▸ **What the task asks**:
Only one stretch of the records below is wanted: the lines from the one holding "2000-01 NEW JERSEY" through the one holding "total: 115.35 -> 167.95". Return it exactly, both ends included.

[Structured diff data]
=-=-=-=-=

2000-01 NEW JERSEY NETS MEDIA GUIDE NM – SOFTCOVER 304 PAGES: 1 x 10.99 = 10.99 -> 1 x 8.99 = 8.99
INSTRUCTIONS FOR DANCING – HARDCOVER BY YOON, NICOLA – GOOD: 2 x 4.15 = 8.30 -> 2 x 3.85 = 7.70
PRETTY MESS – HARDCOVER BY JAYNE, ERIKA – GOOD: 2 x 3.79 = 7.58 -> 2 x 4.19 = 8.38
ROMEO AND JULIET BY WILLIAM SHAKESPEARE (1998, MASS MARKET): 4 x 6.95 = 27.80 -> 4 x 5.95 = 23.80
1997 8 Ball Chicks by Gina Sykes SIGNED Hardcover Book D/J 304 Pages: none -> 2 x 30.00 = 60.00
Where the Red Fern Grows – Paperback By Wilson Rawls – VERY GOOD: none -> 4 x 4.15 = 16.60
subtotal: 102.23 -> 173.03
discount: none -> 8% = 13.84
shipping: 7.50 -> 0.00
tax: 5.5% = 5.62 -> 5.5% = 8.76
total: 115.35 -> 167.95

=-=-=-=-=

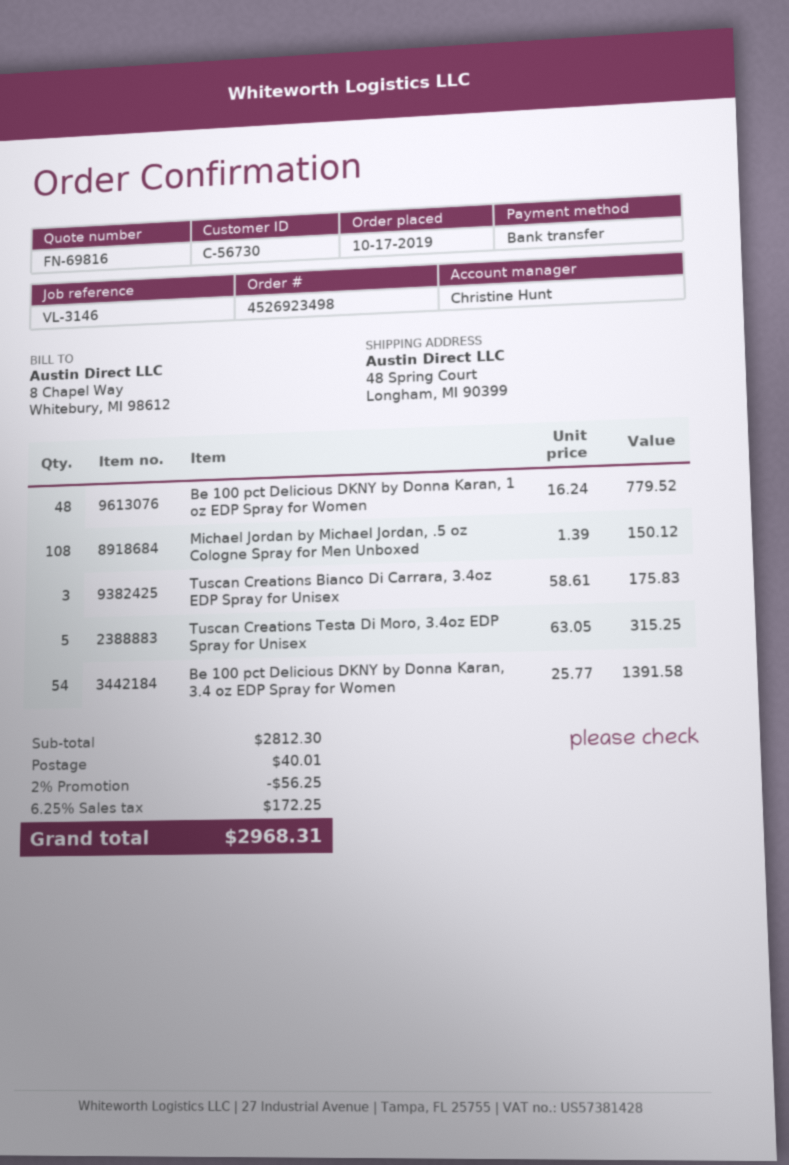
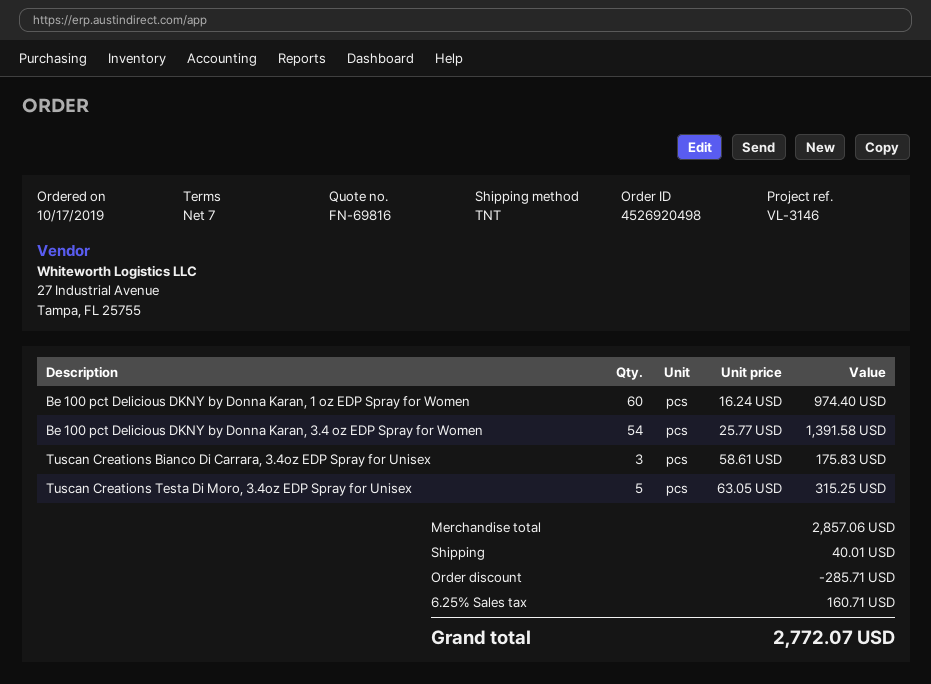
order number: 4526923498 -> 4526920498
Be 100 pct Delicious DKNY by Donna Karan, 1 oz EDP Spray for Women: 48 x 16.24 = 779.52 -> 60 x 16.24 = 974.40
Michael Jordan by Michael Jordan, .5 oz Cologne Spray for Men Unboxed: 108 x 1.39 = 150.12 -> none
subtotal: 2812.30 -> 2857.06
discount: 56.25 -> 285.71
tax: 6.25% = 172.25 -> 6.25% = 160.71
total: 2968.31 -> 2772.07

=-=-=-=-=

▸ **Solution to this exercise**:
2000-01 NEW JERSEY NETS MEDIA GUIDE NM – SOFTCOVER 304 PAGES: 1 x 10.99 = 10.99 -> 1 x 8.99 = 8.99
INSTRUCTIONS FOR DANCING – HARDCOVER BY YOON, NICOLA – GOOD: 2 x 4.15 = 8.30 -> 2 x 3.85 = 7.70
PRETTY MESS – HARDCOVER BY JAYNE, ERIKA – GOOD: 2 x 3.79 = 7.58 -> 2 x 4.19 = 8.38
ROMEO AND JULIET BY WILLIAM SHAKESPEARE (1998, MASS MARKET): 4 x 6.95 = 27.80 -> 4 x 5.95 = 23.80
1997 8 Ball Chicks by Gina Sykes SIGNED Hardcover Book D/J 304 Pages: none -> 2 x 30.00 = 60.00
Where the Red Fern Grows – Paperback By Wilson Rawls – VERY GOOD: none -> 4 x 4.15 = 16.60
subtotal: 102.23 -> 173.03
discount: none -> 8% = 13.84
shipping: 7.50 -> 0.00
tax: 5.5% = 5.62 -> 5.5% = 8.76
total: 115.35 -> 167.95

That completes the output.